Буцефал - Герман Юрий Павлович 2 стр.


До сих пор никем не замеченный, он спокойно подошел к тому из мужиков, который был повыше ростом, и негромко приказал ему скидывать поклажу назад. Мужик тяжело повернулся к Пирогову мохнатым лицом и отступил на шаг назад, второй мужик, поменьше и помоложе, сразу же повалился в ноги, а черный, цыганского вида Конон уронил гроб на землю и стал пятиться к своему складу.

Ни Конон, ни мужики не посмели ничего сказать. Неверными руками они втроем распутали веревки, сбросили рогожи и, опасливо поглядывая на Пирогова, принялись снимать гробы на землю.

Тяжелым взглядом косых глаз он следил за каждым их движением. Лицо его было бледно, он покусывал нижнюю губу и прохаживался – несколько шагов вперед, несколько назад.

– Теперь прочь отсюда, – сказал он, когда мужики кончили свое дело, – да живо убирайтесь…

Они не заставили себя упрашивать. Мохнатый одним движением вспрыгнул на подводу, закрутил над головой кнутом, и могучие першероны тотчас же понесли к воротам.
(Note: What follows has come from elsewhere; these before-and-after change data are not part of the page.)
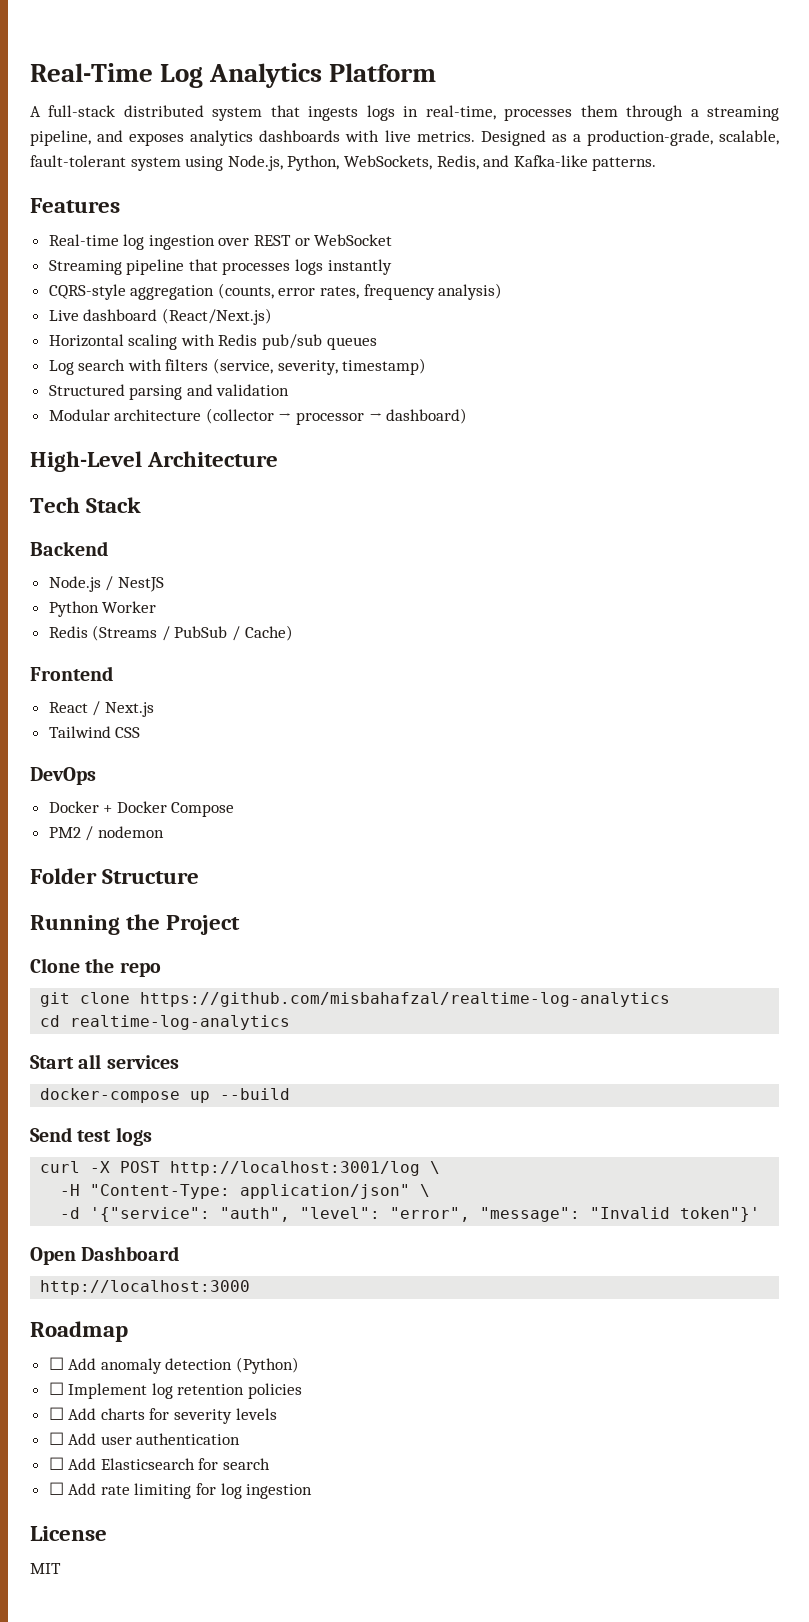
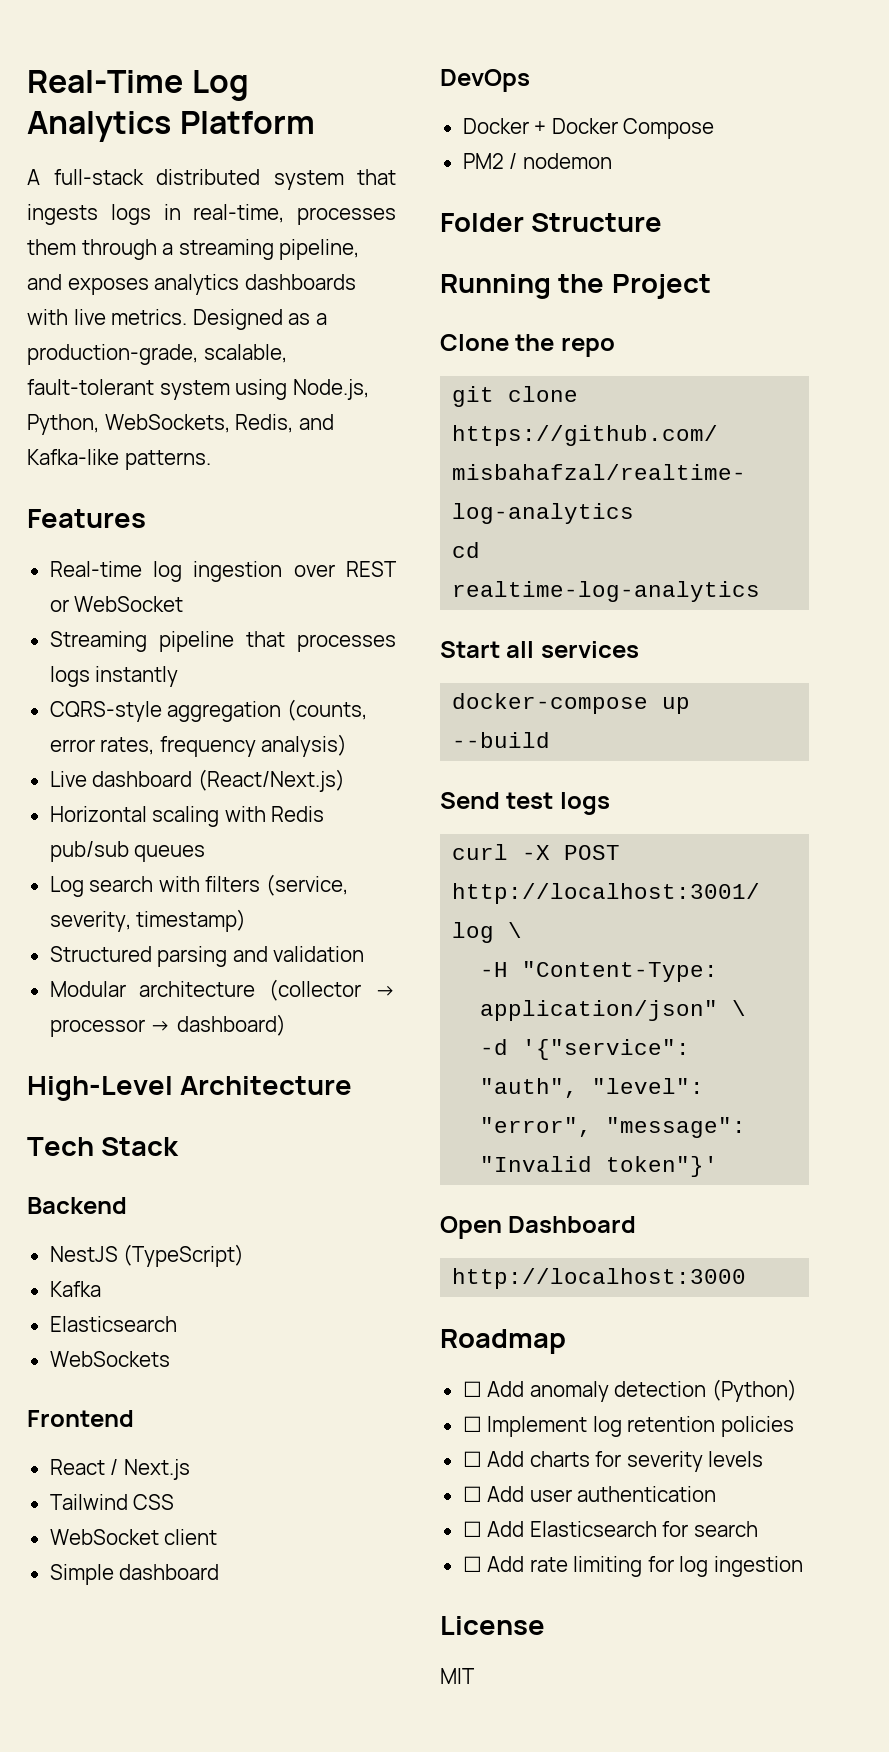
- Node.js / NestJS
- Python Worker
- Redis (Streams / PubSub / Cache)
+ NestJS (TypeScript)
+ Kafka
+ Elasticsearch
+ WebSockets
+ WebSocket client
+ Simple dashboard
Вторая подвода вылетела вслед за первой, и еще долго в свежем и тихом утреннем воздухе слышался грохот кованых колес по нижегородской мостовой.

Теперь Пирогов остался один на один с Кононом в пустом дворике среди гробов. Только сейчас он увидел, какое серое лицо у Конона и как все лицо его покрылось потом – отчего? От работы или от страха?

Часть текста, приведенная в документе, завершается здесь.